L’UE se prépare à geler les avoirs de Vladimir Poutine et de son ministre des Affaires étrangères Sergueï Lavrov dans le cadre d’un nouveau paquet de sanctions, selon quatre personnes proches du dossier.
Les ministres des Affaires étrangères espèrent approuver le paquet de sanctions cet après-midi, ainsi qu’un certain nombre de mesures contre les banques et l’industrie russes, ont déclaré les sources.

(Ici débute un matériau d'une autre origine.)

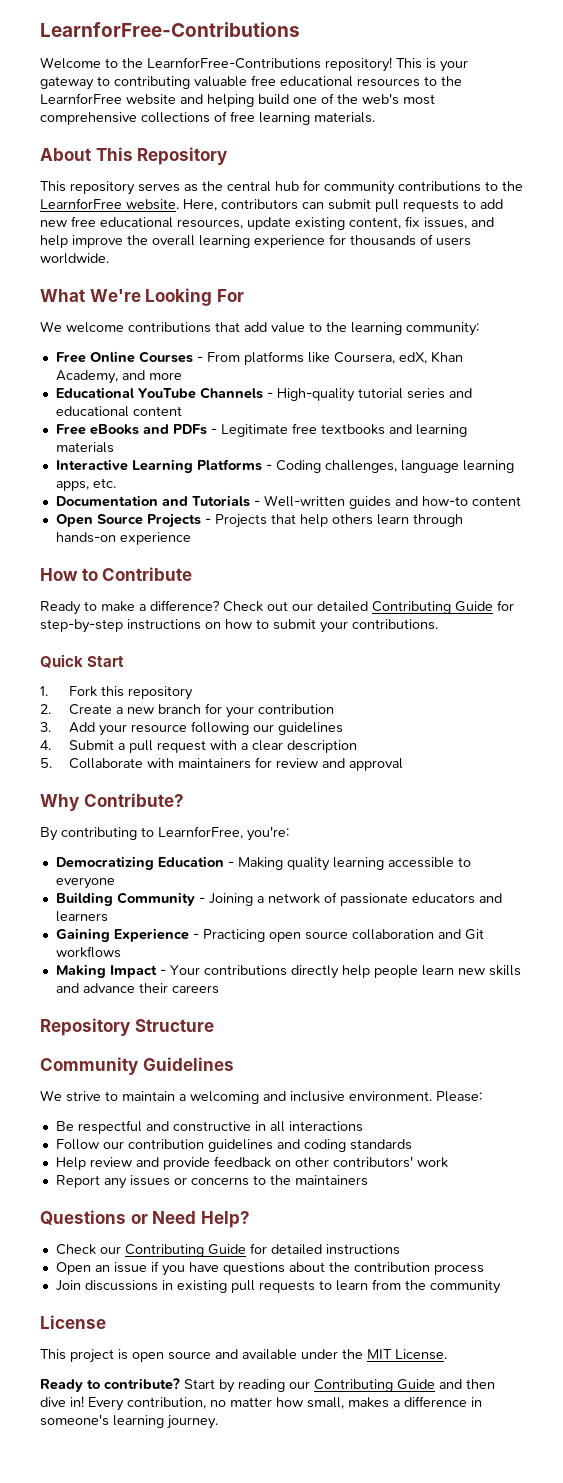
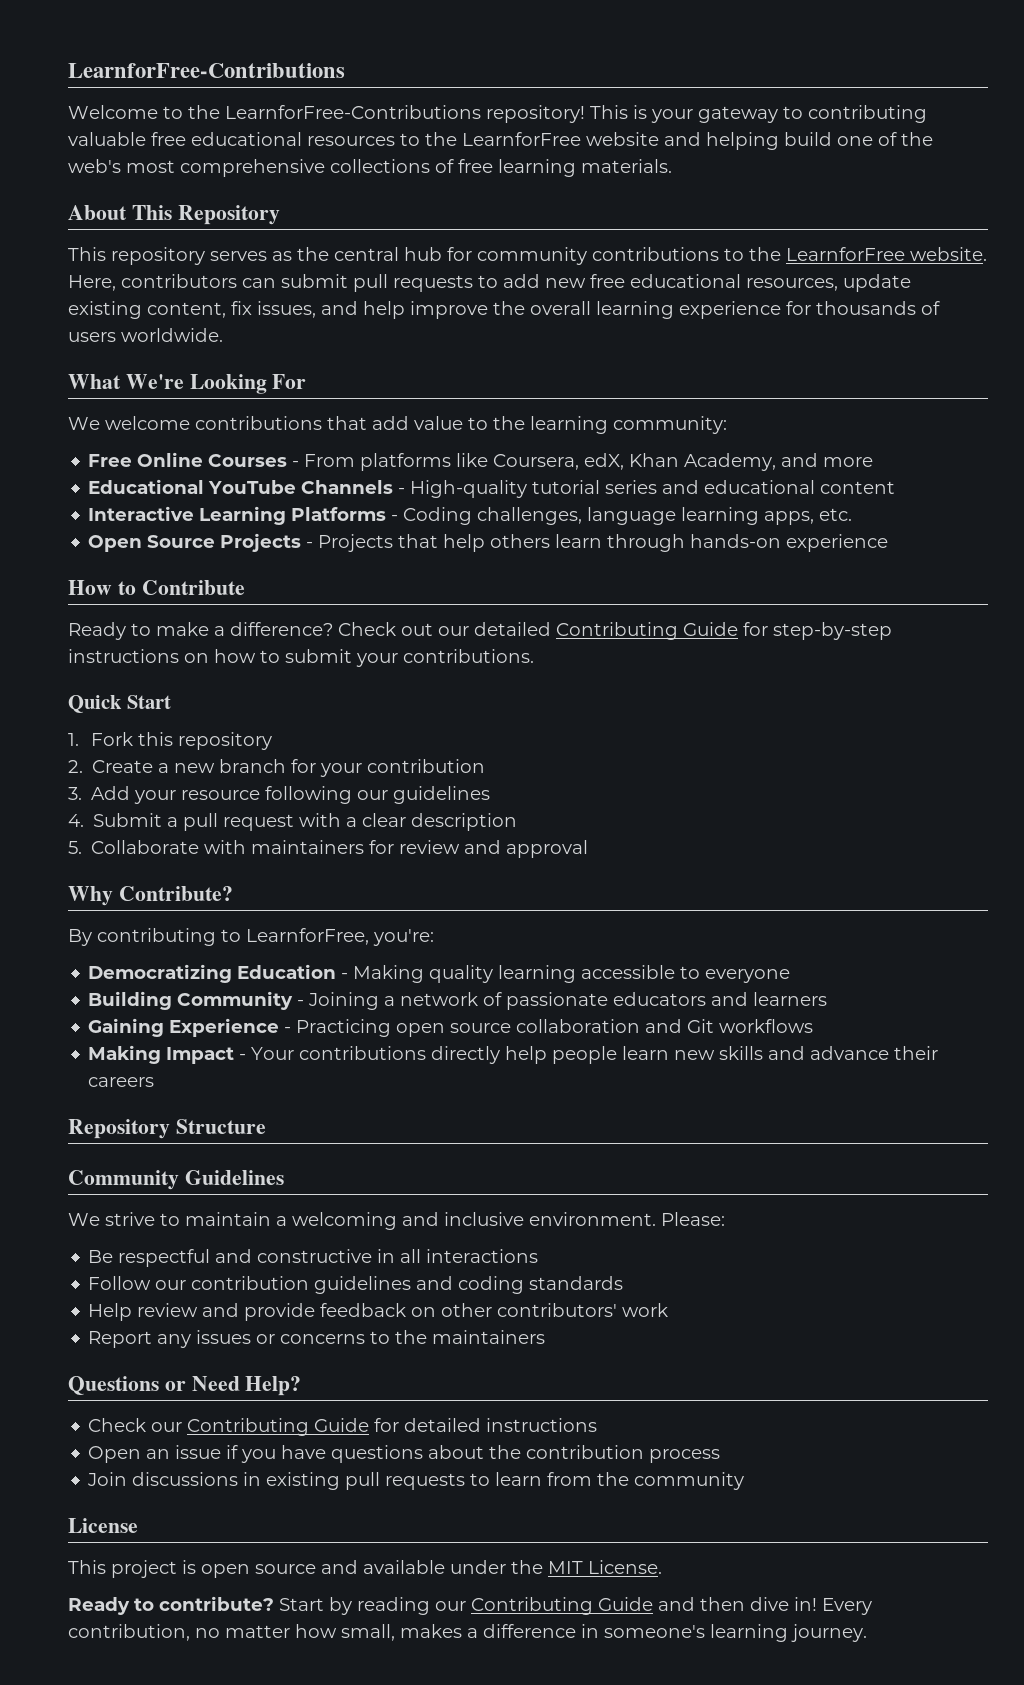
- Free eBooks and PDFs - Legitimate free textbooks and learning materials
- Documentation and Tutorials - Well-written guides and how-to content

Poutine et Lavrov ne seront pas soumis à une interdiction de voyager dans le cadre des mesures, soulignant la volonté de l’UE de garder ouvertes des possibilités diplomatiques symboliques.
Cette décision intervient alors que l’UE se prépare à signer son deuxième ensemble de restrictions à l’encontre de la Russie en l’espace de trois jours. Les autres propositions récentes geleraient certaines transactions avec un large éventail de banques russes, empêcheraient un certain nombre d’entreprises publiques de lancer de nouvelles cotations en bourse dans le bloc et empêcheraient les ressortissants russes de faire de gros dépôts dans les banques de l’UE.
L’UE est sous pression pour intensifier sa pression sur Poutine alors qu’il intensifie son assaut contre l’Ukraine. Volodymyr Zelensky, le président ukrainien, a reproché vendredi à l’Europe de ne pas imposer de sanctions suffisamment sévères à Moscou, appelant Poutine à négocier pour “arrêter la mort”.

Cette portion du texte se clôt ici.